### What to produce
Among the entries below, please repeat exactly and only the lines from the line containing "(traje 10+ sati)" to the line containing "- Check out", both lines included.

### Material for this task

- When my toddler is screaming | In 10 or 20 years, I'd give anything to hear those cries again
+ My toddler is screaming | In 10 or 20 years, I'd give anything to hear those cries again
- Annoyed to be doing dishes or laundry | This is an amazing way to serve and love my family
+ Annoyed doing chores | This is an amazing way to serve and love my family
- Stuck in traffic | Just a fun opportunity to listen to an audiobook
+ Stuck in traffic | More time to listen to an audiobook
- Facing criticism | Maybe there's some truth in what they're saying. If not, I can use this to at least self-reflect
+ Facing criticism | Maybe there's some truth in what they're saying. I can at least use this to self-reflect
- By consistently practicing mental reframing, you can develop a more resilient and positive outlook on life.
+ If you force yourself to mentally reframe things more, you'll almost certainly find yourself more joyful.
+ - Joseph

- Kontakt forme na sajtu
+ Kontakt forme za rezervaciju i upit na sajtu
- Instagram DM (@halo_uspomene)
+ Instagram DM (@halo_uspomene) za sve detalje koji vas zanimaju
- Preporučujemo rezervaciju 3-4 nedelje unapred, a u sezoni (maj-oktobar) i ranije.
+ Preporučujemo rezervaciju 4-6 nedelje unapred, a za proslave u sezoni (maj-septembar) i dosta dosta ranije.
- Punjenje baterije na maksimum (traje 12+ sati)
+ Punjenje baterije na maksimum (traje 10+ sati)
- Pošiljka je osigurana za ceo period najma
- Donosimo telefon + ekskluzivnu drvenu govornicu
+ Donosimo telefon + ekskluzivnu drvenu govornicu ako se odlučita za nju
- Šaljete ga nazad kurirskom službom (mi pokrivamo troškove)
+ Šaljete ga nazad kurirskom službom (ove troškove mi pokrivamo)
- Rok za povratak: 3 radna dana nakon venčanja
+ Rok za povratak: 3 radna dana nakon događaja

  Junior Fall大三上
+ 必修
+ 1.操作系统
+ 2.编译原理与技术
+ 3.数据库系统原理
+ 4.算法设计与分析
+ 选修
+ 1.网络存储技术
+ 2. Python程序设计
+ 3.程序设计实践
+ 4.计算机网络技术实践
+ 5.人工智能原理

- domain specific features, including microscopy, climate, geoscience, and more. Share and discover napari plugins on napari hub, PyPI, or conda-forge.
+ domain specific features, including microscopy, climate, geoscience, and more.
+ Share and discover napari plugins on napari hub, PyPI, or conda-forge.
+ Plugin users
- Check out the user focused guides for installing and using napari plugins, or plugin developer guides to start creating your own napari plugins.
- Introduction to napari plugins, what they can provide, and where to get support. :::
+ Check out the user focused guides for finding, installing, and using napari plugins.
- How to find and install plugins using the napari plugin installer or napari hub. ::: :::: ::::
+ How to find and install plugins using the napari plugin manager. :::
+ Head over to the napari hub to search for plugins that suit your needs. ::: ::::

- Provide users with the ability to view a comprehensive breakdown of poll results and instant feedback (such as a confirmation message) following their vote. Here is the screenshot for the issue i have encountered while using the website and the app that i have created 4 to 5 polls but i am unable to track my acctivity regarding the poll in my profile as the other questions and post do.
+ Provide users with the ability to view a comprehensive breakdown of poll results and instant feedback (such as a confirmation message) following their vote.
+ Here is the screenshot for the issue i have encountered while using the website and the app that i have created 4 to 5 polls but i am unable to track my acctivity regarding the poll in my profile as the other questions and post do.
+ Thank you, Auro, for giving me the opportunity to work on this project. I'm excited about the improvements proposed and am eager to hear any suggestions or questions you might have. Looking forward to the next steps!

### Answer box
+ Punjenje baterije na maksimum (traje 10+ sati)
- Pošiljka je osigurana za ceo period najma
- Donosimo telefon + ekskluzivnu drvenu govornicu
+ Donosimo telefon + ekskluzivnu drvenu govornicu ako se odlučita za nju
- Šaljete ga nazad kurirskom službom (mi pokrivamo troškove)
+ Šaljete ga nazad kurirskom službom (ove troškove mi pokrivamo)
- Rok za povratak: 3 radna dana nakon venčanja
+ Rok za povratak: 3 radna dana nakon događaja

  Junior Fall大三上
+ 必修
+ 1.操作系统
+ 2.编译原理与技术
+ 3.数据库系统原理
+ 4.算法设计与分析
+ 选修
+ 1.网络存储技术
+ 2. Python程序设计
+ 3.程序设计实践
+ 4.计算机网络技术实践
+ 5.人工智能原理

- domain specific features, including microscopy, climate, geoscience, and more. Share and discover napari plugins on napari hub, PyPI, or conda-forge.
+ domain specific features, including microscopy, climate, geoscience, and more.
+ Share and discover napari plugins on napari hub, PyPI, or conda-forge.
+ Plugin users
- Check out the user focused guides for installing and using napari plugins, or plugin developer guides to start creating your own napari plugins.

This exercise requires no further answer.